Prabowo’s long military background and experiences of Prabowo have inculcated him to live up to and aspire to the model of militarized masculinity. As the son-in-law of the former authoritarian leader, Suharto, Prabowo was a key figure in the crushing of the Timorese resistance. He was appointed as a commander leading the Kopassus special forces, and is alleged to have been involved in war crimes and crimes against humanity in Timor-Leste during the Indonesian occupation. Association of Chega! Ba Ita, a local NGO in Timor-Leste, identified that among the groups involved in humanitarian abuses of Timor-Leste between 1974 and 1999, Kopassandha/Kopassus was the one which linked to the most breaches, including the suppression of the levantamento, or rising, of 1983-1984.
The Timor-Leste National Alliance for an International Tribunal report, published in 2023, also pointed out that Prabowo was responsible for several high-level human rights violations and crimes, such as the Santa Cruz massacre in 1991, in which around 300 people were killed. Moreover, as mentioned above, Kopassus was responsible for the killing of Nicolau Lobato, Timor-Leste’s first prime minister, whose remains have never been recovered. Nevertheless, Prabowo has never acknowledged, let alone apologized, for his behavior, nor been tried at court for his involvement in the violation of human rights in Timor-Leste, but stated that he was just following orders.
Prabowo’s progression into peak power through this election may bring a bitter taste to many Timorese people, particularly women who survived the atrocities in which Prabowo had a direct or indirect hand. It is particularly worrying that Prabowo may be ready to give a greater role to the military in decision-making.

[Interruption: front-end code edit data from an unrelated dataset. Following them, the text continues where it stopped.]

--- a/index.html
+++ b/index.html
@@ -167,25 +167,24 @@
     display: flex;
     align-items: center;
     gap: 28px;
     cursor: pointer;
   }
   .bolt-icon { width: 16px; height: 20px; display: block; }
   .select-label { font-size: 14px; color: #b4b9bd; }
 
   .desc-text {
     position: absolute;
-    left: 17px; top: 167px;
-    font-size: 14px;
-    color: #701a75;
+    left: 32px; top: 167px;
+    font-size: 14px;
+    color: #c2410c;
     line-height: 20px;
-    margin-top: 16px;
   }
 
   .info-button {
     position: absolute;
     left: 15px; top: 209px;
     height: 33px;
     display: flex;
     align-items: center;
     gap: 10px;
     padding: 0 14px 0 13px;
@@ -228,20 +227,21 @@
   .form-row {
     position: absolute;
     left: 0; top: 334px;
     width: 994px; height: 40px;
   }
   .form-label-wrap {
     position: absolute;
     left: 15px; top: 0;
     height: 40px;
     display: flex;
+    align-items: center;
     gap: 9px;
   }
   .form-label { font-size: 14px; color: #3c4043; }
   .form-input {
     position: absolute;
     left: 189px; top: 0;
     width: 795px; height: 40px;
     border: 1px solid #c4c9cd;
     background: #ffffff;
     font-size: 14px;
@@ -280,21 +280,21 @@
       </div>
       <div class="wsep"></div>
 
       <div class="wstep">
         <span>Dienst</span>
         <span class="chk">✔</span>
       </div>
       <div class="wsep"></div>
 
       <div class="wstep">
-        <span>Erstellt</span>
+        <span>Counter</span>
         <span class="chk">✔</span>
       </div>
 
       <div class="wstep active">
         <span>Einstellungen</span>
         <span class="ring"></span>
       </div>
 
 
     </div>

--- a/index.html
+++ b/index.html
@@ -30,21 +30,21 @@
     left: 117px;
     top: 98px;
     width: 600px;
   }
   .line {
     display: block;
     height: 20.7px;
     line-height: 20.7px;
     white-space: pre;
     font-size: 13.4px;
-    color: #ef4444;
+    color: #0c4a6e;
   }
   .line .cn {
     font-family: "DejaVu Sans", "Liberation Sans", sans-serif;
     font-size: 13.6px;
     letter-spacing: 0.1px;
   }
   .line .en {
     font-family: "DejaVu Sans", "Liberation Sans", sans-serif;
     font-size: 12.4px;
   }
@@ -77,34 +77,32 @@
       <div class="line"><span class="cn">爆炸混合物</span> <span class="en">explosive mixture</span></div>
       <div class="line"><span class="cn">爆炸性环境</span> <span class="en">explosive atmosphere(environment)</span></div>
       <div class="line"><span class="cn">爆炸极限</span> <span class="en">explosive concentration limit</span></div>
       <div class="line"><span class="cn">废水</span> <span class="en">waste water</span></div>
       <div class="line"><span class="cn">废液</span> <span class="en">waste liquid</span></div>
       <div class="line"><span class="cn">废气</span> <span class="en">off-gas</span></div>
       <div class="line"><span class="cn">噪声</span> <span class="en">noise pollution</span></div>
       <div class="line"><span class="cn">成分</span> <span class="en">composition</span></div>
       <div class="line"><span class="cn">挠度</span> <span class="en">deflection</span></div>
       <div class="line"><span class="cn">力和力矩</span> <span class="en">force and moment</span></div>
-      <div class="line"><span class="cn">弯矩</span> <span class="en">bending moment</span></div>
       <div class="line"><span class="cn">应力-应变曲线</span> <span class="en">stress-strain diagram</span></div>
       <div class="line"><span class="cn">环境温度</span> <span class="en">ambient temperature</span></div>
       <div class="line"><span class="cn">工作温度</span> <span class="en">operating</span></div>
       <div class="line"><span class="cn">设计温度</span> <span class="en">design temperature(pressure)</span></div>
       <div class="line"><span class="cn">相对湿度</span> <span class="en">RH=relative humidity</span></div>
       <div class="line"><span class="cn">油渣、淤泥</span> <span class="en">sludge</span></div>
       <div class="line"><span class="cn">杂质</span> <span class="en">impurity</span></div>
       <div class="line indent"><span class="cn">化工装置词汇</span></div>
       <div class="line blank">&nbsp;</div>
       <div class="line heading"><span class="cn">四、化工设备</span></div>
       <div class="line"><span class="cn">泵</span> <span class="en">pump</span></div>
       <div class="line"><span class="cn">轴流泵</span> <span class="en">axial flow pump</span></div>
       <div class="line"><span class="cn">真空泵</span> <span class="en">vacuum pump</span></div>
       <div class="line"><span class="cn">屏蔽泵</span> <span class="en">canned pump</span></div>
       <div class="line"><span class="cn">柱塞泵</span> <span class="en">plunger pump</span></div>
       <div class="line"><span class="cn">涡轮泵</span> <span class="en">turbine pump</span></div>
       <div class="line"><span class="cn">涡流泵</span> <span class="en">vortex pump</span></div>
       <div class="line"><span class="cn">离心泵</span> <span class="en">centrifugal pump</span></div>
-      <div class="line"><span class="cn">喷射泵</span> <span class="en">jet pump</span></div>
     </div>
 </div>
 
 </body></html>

While some are optimistic that Prabowo’s win will strengthen the bilateral relations between the two states, supporting Timor-Leste’s ASEAN membership bid or addressing social issues facing both states, this may lose sight of the fact that these scenarios are only possible with the selected silence and forgetting of women who make the half of the state and the history of Timor-Leste.
By only looking forward to future cooperation of the two states, women and the injustice they faced are inevitably relegated to the past and forgotten. A survivor from Lacluta who was captured, tortured, and locked up in a military barracks in 1979 to satisfy the lust of soldiers from Battalion 312, expressed disappointment that even the government of Timor-Leste had failed to recognize the women victims. She insisted that the government must recognize the crimes and must retrieve justice and truth for the women to prevent the tragedy from repeating. “I don’t want it to happen again, it’s enough for us to be the victims, not for future generations.”
This article does not deny the importance of state or bilateral relations between Timor-Leste and Indonesia, but it wishes to ensure that Timorese women who have survived Prabowo’s complicit and implicit engagement in organized violence are recognized and included meaningfully in Timorese history, politics, and beyond. Only by putting women first can we understand what Prabowo’s rise to power means and could possibly do to Timor-Leste as well as international peace and security in the region and beyond.